Не могу пройти через это снова.

Но чертовски сильно этого хочу.

Кто-то подходит ко мне. Я смотрю, как его губы двигаются, и он спрашивает, в порядке ли я. Это первокурсник, которого я не знаю. Просто игнорирую его, не забывая о своих обязанностях по организации установки этих чертовых декораций. В какой-то момент понимаю, что думаю о жестах, руках и сексуальных пальцах той девушки.

У нее очень, очень сексуальные пальцы.

В тот недолгий момент в университетском центре с ней, возродились чувства, которые давно оставил похороненными, а точнее с первого курса, который был абсолютным кошмаром. Тогда я ненавидел сурдопереводчиков, и, может быть, все еще ненавижу. По какой-то причине я хотел доказать себе — и, возможно, кому-то еще — что могу делать все сам, что ничем не отличаюсь от своих не глухих одногруппников. Остатки высокомерия учеников в старшей школе подтолкнули меня к этому.

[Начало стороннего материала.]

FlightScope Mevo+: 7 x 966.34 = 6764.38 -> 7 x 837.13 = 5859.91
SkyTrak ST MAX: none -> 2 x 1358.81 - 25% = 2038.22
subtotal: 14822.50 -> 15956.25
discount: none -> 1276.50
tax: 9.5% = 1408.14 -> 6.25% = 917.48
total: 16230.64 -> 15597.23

Я загрузил на свой ноутбук приложение, воспроизводящее текст, и использовал его на всех занятиях, переводя речь профессоров в слова на экране. Проблема в том, что эта глупая штука всегда пропускала ключевые фразы, неверно интерпретировала слова или просто всё портила нахрен. Это было похоже на жизнь в кошмаре «автозамены». Тем не менее, я был настолько упрямым и настойчивым, что на каждой лекции сидел на первом ряду и смотрел, словно ястреб, на губы преподавателя, решив читать по ним.

Но, что неведомо для большинства, чтение по губам, на самом деле, очень неточное средство коммуникации.

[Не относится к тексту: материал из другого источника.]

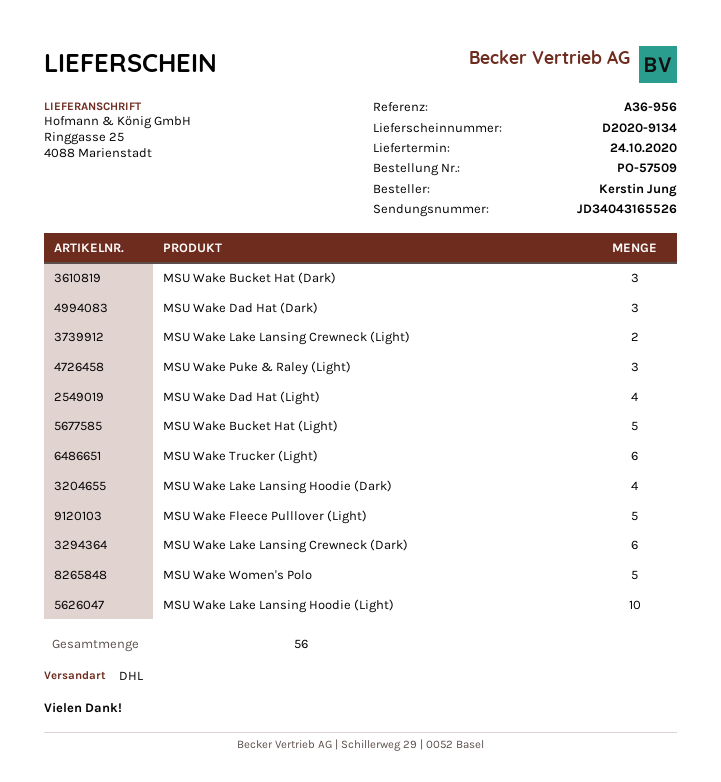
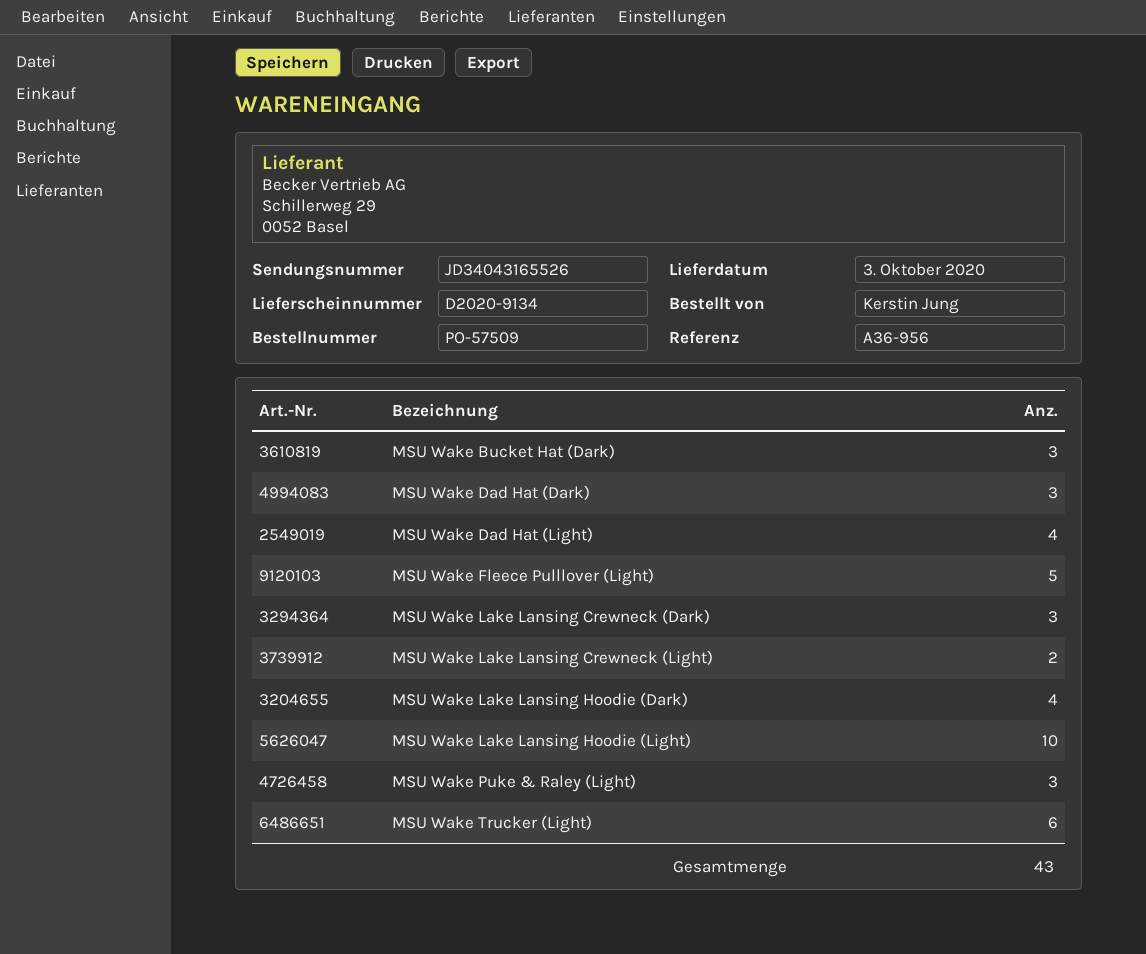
delivery date: 2020-10-24 -> 2020-10-03
MSU Wake Bucket Hat (Light): 5 -> none
MSU Wake Lake Lansing Crewneck (Dark): 6 -> 3
MSU Wake Women's Polo: 5 -> none
total quantity: 56 -> 43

Спустя слишком долгое время, я, наконец, обратился в университетский Центр переводческих услуг и получил назначенного мне ботаника по имени Джо, который иногда отправлял вместо себя девушку по имени Эмбер, и кто-то из них переводил мне каждое занятие. Я так близко знал их руки, что они стали моими собственными. Они, скорее всего, часто имели дело с людьми, которые родились глухими, поэтому мне приходилось замедлять их, пока они не привыкли к той скорости, которая была мне комфортна.

Что касается внимания, я просто смирился с этим. И вскоре перестал замечать пялящихся людей в классе.

Поэтому, когда эта девушка, Деззи появляется из ниоткуда, поет передо мной, вырывает мое сердце прямо из груди, а затем возвращает его во время обеда с милым выражением на лице и пальцами неуклюже пытается образовывать слова перед моими глазами, что я должен делать? Мое сердце просто превратилось в барабан, который сотрясал грудную клетку.

Хочу сказать ей держаться, нахрен, подальше от меня. Хочу сказать, что я не подхожу ей. Хочу предупредить ее, как это делают хорошие люди.

И хочу прижать ее к стене и трахать до тех пор, пока она не сможет ходить.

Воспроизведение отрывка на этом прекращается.